Change listing data:
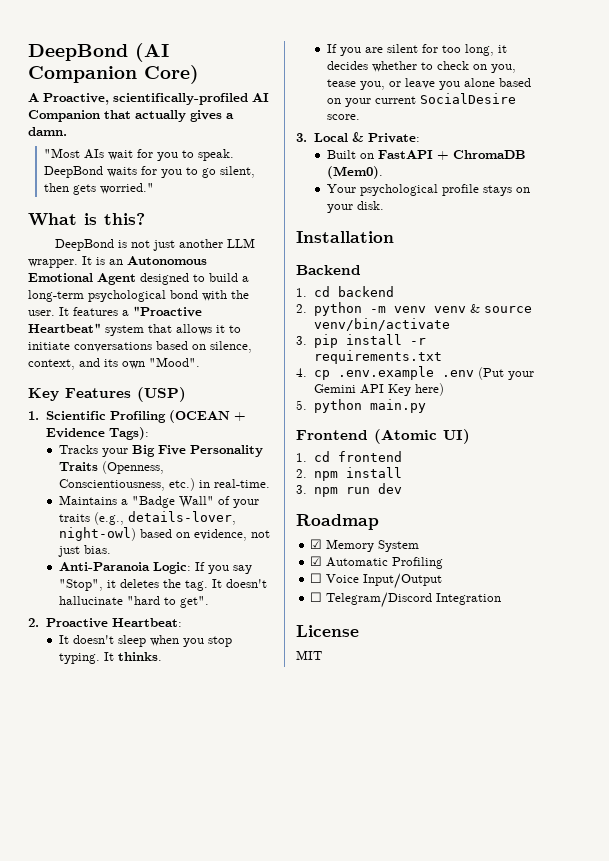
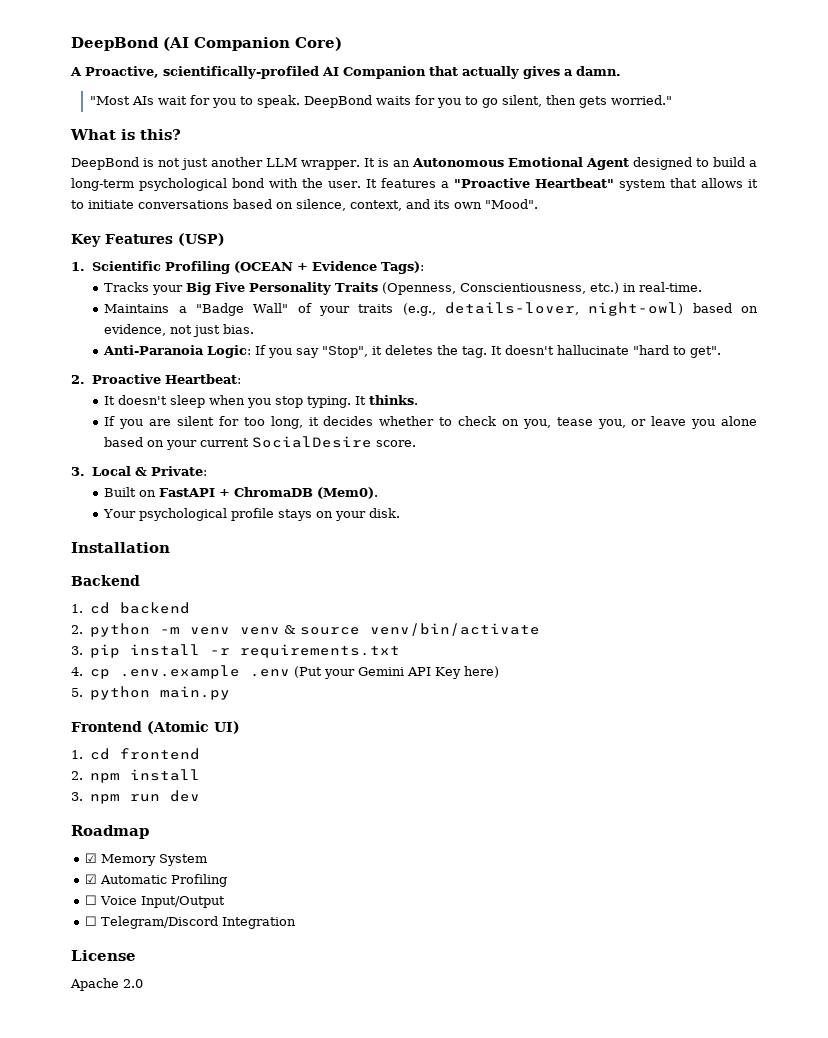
- MIT
+ Apache 2.0

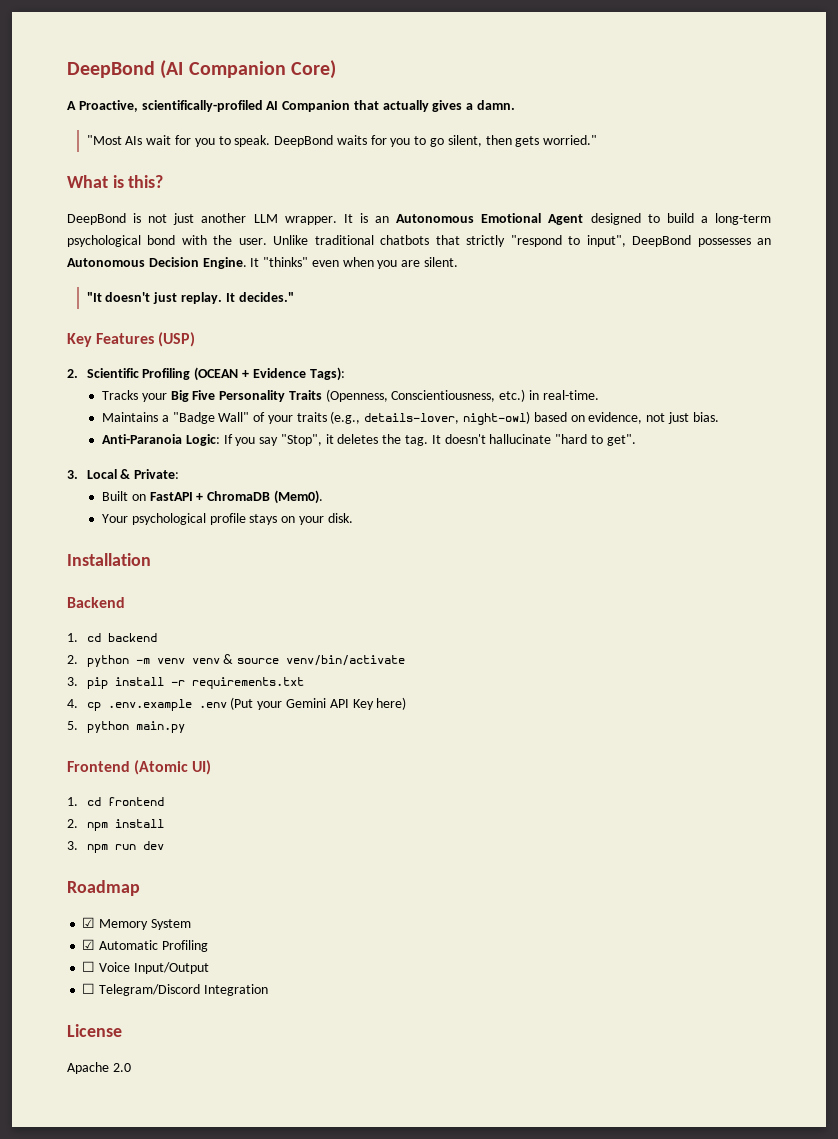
- It features a "Proactive Heartbeat" system that allows it to initiate conversations based on silence, context, and its own "Mood".
+ Unlike traditional chatbots that strictly "respond to input", DeepBond possesses an Autonomous Decision Engine. It "thinks" even when you are silent.
+ "It doesn't just replay. It decides."
- 1. Scientific Profiling (OCEAN + Evidence Tags):
+ 2. Scientific Profiling (OCEAN + Evidence Tags):
- 2. Proactive Heartbeat:
- It doesn't sleep when you stop typing. It thinks.
- If you are silent for too long, it decides whether to check on you, tease you, or leave you alone based on your current SocialDesire score.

* [The problem]
Print every line from the one that contains "- It doesn't" to the end of the records, exactly as written, and nothing more.

* [Written answer]
- It doesn't sleep when you stop typing. It thinks.
- If you are silent for too long, it decides whether to check on you, tease you, or leave you alone based on your current SocialDesire score.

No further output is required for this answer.